I was at a loss for words when it came time to write this post. With all the hustle and bustle of the season, I felt like my topic ideas were falling flat. And then, it happened. Visions of a wonderfully, awesome idea started dancing in my head! And, I knew just what to do!
Tiny House Living
For the past few years I have been FASCINATED with the tiny house movement. I devour new episodes of ALL Tiny House shows on HGTV…or at least I did when we had cable 🙂 These days, I’m content with reading blogs about it like Two Cup House and Mini Motives. Hint: Go check them out! A funny thing happened this week. Yesterday, to be exact. As I was reading two said blogs, it hit me like a ton of bricks. I lived the first two decades of my life in a tiny house. The ORIGINAL tiny house. I lived in a trailer, and our trailer was smaller than most. Ours was 8′ x 50′, computing to a total living space of 400SF! And no, I’m not going to be politically correct and call it a mobile home. It was our trailer. Yep. We had two adults, four kids, and 1 small Boston Terrier in our meticulous, trailer (aka tiny home). Here I am asking questions to other FIRE bloggers about how they manage to live in such a small space, not even realizing that I was a master myself! Duh.
I fully believe I had blocked my trailer experience out of my mind because it was always a source of embarrassment for me, growing up.
Last year, Mr. Mad Money Monster and I nearly committed financial suicide by buying a HUGE home (3,000SF) we could barely afford. Thankfully, the home had mold and we were able to get out of the contract. The relief I felt after we cancelled our contract was amazing. For a brief moment, I felt Financial Freedom! Suddenly, our small home (1300SF) felt pretty freakin’ spectacular. It was small, but affordable. This experience gave rise to this blog and my transformation of always trying to keep up with The Imaginary Joneses and be happy with what I have. After all, I put myself through college, including graduate school, and have a high-paying career. I’m doing all the right things. I don’t NEED a huge house, nor will having a huge house make me happier. Period.
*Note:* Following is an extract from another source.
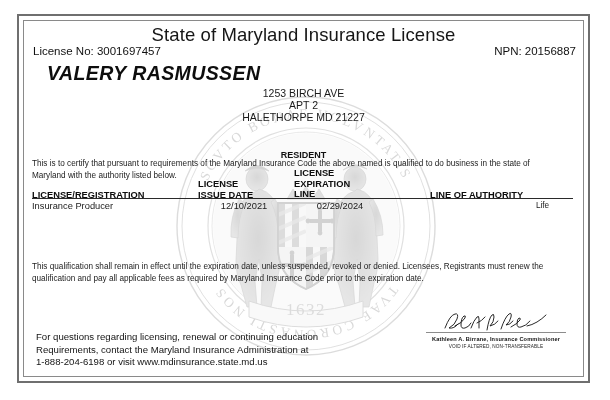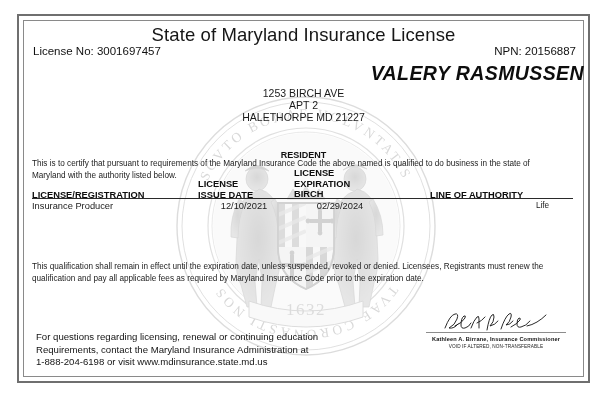"VALERY RASMUSSEN" .licensee-name { padding-left: none -> 24px; text-align: right -> left }
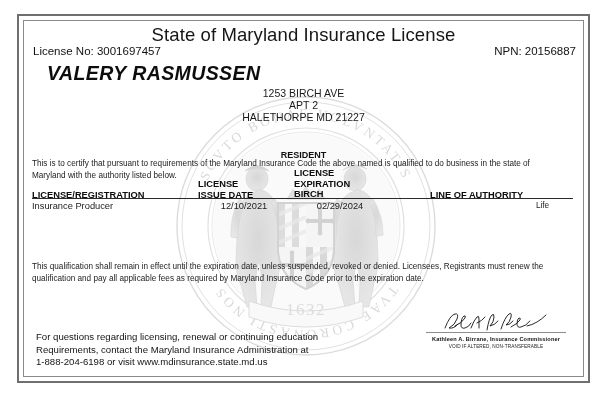"BIRCH" div { text: BIRCH -> LINE }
Then another thing happened! I realized that my childhood was spectacular! Yes, I always wished I had a real house, yes, I was embarrassed when other kids found out where I lived. I was so embarrassed, in fact, that I would start walking up the street after getting off the bus if someone new was riding home with a friend. I didn’t want them to see me walking to a trailer. This embarrassment was mainly because I grew up on the RIGHT side of the tracks with kids who lived in glorious, suburban, 80s cookie cutter homes. But, I was HAPPY! I mean, really happy. I had a ton of fun growing up in our trailer with my 3 sibs. I wouldn’t trade my childhood for the world. I often think I have that to thank for the person I am today. Despite the awesomeness of our family and trailer, there was a negative stigma thrown at me by some of the other kids. I never felt like I was on their level and I always needed to prove my worth. Unfortunately, or fortunately, that has persisted my entire life. See Living Large above. But, I feel I have finally stopped letting my emotions control my consumerism in order to prove something. I have embraced our trailer. Now, I am proud to say it! My only regret about our tiny trailer is that it wasn’t cool back then 🙂
Who’s In The Driver’s Seat?
Who’s in your driver’s seat? Your emotions? If so, kick those suckas outta there and ENGAGE YOUR BRAIN. Trust me, The Joneses don’t care about you, and despite their large home and flashy cars, they’re probably just scraping by.
How do you feel about tiny living? How do you feel about trailer living? And, is a tiny house the cool version of a trailer?